PROBLEM DESCRIPTION —
From the entries below, return only the lines starting at the one that contains "- network unreliability, performance" and ending at the one that contains "- @def prepath", exactly as they stand.

GIVEN DATA —
■ ■ ■

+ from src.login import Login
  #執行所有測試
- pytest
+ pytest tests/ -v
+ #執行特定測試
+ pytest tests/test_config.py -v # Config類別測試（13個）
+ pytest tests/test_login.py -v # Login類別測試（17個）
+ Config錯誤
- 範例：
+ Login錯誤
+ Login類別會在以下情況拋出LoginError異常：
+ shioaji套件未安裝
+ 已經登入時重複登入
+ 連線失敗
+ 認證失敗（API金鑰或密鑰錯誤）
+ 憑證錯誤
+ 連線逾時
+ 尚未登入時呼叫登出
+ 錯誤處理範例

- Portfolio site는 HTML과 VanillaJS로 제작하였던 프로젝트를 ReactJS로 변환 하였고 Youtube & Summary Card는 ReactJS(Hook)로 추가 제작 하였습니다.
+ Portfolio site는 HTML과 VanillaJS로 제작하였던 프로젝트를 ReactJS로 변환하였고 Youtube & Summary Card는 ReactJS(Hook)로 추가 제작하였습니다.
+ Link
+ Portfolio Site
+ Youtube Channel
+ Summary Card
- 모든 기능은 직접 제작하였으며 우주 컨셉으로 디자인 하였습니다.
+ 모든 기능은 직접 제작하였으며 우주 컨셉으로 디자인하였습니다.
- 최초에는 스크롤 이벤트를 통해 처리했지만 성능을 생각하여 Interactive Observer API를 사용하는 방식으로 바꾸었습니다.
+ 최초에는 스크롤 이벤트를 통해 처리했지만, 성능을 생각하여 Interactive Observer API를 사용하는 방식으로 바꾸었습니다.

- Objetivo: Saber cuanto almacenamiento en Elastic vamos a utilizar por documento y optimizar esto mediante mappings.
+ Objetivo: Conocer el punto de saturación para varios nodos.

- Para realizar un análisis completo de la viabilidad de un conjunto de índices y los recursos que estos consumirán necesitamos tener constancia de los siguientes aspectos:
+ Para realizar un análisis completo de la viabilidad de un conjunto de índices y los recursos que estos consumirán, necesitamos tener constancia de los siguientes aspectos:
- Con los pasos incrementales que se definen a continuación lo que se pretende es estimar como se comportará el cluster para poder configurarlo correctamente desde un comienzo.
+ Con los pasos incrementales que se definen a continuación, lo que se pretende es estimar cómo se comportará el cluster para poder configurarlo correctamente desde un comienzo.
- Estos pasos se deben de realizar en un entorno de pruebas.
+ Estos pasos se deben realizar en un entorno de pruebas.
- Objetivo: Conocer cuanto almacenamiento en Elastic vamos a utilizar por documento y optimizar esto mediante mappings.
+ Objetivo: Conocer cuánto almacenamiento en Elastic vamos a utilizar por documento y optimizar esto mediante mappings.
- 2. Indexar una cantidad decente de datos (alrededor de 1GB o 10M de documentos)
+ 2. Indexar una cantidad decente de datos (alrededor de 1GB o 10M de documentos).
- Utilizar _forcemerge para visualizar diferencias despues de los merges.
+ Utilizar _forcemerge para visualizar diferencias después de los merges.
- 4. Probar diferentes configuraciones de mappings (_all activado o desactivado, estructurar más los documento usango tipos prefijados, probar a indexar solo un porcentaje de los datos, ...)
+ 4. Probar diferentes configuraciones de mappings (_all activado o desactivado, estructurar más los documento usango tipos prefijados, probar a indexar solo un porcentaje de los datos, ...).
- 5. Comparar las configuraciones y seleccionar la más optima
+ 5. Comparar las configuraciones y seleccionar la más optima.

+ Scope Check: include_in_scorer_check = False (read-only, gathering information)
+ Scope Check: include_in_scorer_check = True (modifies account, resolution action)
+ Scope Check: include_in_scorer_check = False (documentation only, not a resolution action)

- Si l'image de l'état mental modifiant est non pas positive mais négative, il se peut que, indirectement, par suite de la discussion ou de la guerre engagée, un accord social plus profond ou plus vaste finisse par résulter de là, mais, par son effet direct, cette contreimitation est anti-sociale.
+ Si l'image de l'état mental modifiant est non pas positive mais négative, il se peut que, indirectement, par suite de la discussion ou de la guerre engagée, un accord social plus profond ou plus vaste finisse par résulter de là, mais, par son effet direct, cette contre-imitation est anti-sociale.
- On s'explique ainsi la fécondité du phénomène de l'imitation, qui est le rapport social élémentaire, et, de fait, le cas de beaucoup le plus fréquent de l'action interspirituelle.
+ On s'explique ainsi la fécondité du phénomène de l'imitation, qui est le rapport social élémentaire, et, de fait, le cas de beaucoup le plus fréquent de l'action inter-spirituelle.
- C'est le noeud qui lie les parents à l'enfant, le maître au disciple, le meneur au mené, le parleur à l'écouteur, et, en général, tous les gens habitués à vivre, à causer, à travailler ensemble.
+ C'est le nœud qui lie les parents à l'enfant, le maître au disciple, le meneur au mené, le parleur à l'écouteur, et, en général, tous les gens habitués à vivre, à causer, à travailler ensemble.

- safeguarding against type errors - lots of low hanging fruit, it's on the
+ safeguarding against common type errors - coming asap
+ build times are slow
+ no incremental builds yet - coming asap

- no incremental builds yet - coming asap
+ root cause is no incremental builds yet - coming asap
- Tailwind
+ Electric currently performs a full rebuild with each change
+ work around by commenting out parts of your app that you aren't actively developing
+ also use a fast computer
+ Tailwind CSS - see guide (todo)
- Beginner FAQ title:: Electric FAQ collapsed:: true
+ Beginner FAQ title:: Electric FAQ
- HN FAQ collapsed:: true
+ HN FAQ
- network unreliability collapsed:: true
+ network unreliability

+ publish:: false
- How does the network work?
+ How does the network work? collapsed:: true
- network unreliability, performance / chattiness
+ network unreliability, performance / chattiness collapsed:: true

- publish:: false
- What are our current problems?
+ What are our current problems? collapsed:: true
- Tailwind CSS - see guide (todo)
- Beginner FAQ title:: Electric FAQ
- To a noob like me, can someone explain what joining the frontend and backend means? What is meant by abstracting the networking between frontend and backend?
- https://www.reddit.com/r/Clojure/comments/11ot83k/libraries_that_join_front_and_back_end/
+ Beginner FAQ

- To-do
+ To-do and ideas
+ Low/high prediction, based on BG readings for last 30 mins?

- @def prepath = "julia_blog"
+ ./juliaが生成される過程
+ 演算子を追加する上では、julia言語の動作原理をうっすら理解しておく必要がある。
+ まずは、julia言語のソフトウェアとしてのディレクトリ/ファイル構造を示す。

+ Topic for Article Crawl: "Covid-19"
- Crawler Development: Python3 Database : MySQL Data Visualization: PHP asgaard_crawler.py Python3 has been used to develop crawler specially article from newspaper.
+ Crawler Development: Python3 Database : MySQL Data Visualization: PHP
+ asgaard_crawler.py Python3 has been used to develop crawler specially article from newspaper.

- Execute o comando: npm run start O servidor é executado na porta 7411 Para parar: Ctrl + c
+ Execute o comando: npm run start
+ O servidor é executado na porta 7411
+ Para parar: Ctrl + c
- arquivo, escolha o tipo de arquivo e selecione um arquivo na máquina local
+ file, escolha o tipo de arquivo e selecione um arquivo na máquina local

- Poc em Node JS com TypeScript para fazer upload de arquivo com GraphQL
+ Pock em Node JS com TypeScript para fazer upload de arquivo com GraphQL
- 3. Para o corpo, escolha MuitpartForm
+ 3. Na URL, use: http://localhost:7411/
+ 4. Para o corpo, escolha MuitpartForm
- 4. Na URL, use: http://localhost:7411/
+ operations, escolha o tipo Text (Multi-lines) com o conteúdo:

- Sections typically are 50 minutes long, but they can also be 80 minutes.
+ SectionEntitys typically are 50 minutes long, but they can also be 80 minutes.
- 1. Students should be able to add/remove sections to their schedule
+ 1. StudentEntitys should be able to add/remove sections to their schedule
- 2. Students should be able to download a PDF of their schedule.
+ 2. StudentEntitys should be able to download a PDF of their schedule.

■ ■ ■

EXERCISE ANSWER —
- network unreliability, performance / chattiness
+ network unreliability, performance / chattiness collapsed:: true

- publish:: false
- What are our current problems?
+ What are our current problems? collapsed:: true
- Tailwind CSS - see guide (todo)
- Beginner FAQ title:: Electric FAQ
- To a noob like me, can someone explain what joining the frontend and backend means? What is meant by abstracting the networking between frontend and backend?
- https://www.reddit.com/r/Clojure/comments/11ot83k/libraries_that_join_front_and_back_end/
+ Beginner FAQ

- To-do
+ To-do and ideas
+ Low/high prediction, based on BG readings for last 30 mins?

- @def prepath = "julia_blog"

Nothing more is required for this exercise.